Prompt.
All of the entries need to be set down exactly as they read.

═════ Dataset excerpts ═════

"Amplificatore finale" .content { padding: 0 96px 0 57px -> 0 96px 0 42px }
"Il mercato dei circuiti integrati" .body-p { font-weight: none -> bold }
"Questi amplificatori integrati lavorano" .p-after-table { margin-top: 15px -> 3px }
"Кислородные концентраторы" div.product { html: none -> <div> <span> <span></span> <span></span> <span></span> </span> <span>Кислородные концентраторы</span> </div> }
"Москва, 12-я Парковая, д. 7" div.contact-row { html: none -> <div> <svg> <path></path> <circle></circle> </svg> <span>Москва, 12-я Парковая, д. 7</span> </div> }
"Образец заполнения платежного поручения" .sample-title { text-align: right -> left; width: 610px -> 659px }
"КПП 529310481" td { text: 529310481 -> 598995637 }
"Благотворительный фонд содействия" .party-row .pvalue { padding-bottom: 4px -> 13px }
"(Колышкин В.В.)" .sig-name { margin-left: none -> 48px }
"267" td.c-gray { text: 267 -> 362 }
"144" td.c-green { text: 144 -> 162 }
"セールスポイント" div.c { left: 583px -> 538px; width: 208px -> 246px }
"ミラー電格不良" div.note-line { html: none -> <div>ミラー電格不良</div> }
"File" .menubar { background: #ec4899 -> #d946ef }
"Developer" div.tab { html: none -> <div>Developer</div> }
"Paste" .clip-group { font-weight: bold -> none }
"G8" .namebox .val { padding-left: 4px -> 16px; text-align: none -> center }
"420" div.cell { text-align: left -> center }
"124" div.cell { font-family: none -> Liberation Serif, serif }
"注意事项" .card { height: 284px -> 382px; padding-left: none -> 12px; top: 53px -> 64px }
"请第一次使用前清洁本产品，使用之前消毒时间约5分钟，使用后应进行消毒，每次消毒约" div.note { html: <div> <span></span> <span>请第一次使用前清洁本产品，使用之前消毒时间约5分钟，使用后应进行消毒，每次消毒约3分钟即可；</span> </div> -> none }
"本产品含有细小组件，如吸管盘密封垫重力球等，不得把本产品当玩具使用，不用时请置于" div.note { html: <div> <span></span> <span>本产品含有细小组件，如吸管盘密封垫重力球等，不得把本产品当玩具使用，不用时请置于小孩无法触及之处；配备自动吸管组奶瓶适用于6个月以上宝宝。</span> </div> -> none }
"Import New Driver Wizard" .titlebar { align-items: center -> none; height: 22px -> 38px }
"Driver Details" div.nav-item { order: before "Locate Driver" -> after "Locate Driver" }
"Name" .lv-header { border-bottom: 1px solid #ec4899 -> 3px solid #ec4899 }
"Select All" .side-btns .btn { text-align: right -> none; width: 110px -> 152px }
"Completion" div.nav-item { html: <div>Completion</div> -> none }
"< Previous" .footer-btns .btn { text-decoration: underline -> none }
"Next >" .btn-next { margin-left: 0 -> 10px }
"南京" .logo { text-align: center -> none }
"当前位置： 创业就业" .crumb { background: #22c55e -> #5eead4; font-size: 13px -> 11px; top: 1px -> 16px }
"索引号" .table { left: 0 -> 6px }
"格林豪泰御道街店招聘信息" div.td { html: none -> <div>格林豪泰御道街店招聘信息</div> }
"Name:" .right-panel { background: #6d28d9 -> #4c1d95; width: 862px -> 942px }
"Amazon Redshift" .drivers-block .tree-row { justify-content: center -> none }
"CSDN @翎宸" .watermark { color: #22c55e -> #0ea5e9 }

═════

Answer section.
"Amplificatore finale" .content { padding: 0 96px 0 57px -> 0 96px 0 42px }
"Il mercato dei circuiti integrati" .body-p { font-weight: none -> bold }
"Questi amplificatori integrati lavorano" .p-after-table { margin-top: 15px -> 3px }
"Кислородные концентраторы" div.product { html: none -> <div> <span> <span></span> <span></span> <span></span> </span> <span>Кислородные концентраторы</span> </div> }
"Москва, 12-я Парковая, д. 7" div.contact-row { html: none -> <div> <svg> <path></path> <circle></circle> </svg> <span>Москва, 12-я Парковая, д. 7</span> </div> }
"Образец заполнения платежного поручения" .sample-title { text-align: right -> left; width: 610px -> 659px }
"КПП 529310481" td { text: 529310481 -> 598995637 }
"Благотворительный фонд содействия" .party-row .pvalue { padding-bottom: 4px -> 13px }
"(Колышкин В.В.)" .sig-name { margin-left: none -> 48px }
"267" td.c-gray { text: 267 -> 362 }
"144" td.c-green { text: 144 -> 162 }
"セールスポイント" div.c { left: 583px -> 538px; width: 208px -> 246px }
"ミラー電格不良" div.note-line { html: none -> <div>ミラー電格不良</div> }
"File" .menubar { background: #ec4899 -> #d946ef }
"Developer" div.tab { html: none -> <div>Developer</div> }
"Paste" .clip-group { font-weight: bold -> none }
"G8" .namebox .val { padding-left: 4px -> 16px; text-align: none -> center }
"420" div.cell { text-align: left -> center }
"124" div.cell { font-family: none -> Liberation Serif, serif }
"注意事项" .card { height: 284px -> 382px; padding-left: none -> 12px; top: 53px -> 64px }
"请第一次使用前清洁本产品，使用之前消毒时间约5分钟，使用后应进行消毒，每次消毒约" div.note { html: <div> <span></span> <span>请第一次使用前清洁本产品，使用之前消毒时间约5分钟，使用后应进行消毒，每次消毒约3分钟即可；</span> </div> -> none }
"本产品含有细小组件，如吸管盘密封垫重力球等，不得把本产品当玩具使用，不用时请置于" div.note { html: <div> <span></span> <span>本产品含有细小组件，如吸管盘密封垫重力球等，不得把本产品当玩具使用，不用时请置于小孩无法触及之处；配备自动吸管组奶瓶适用于6个月以上宝宝。</span> </div> -> none }
"Import New Driver Wizard" .titlebar { align-items: center -> none; height: 22px -> 38px }
"Driver Details" div.nav-item { order: before "Locate Driver" -> after "Locate Driver" }
"Name" .lv-header { border-bottom: 1px solid #ec4899 -> 3px solid #ec4899 }
"Select All" .side-btns .btn { text-align: right -> none; width: 110px -> 152px }
"Completion" div.nav-item { html: <div>Completion</div> -> none }
"< Previous" .footer-btns .btn { text-decoration: underline -> none }
"Next >" .btn-next { margin-left: 0 -> 10px }
"南京" .logo { text-align: center -> none }
"当前位置： 创业就业" .crumb { background: #22c55e -> #5eead4; font-size: 13px -> 11px; top: 1px -> 16px }
"索引号" .table { left: 0 -> 6px }
"格林豪泰御道街店招聘信息" div.td { html: none -> <div>格林豪泰御道街店招聘信息</div> }
"Name:" .right-panel { background: #6d28d9 -> #4c1d95; width: 862px -> 942px }
"Amazon Redshift" .drivers-block .tree-row { justify-content: center -> none }
"CSDN @翎宸" .watermark { color: #22c55e -> #0ea5e9 }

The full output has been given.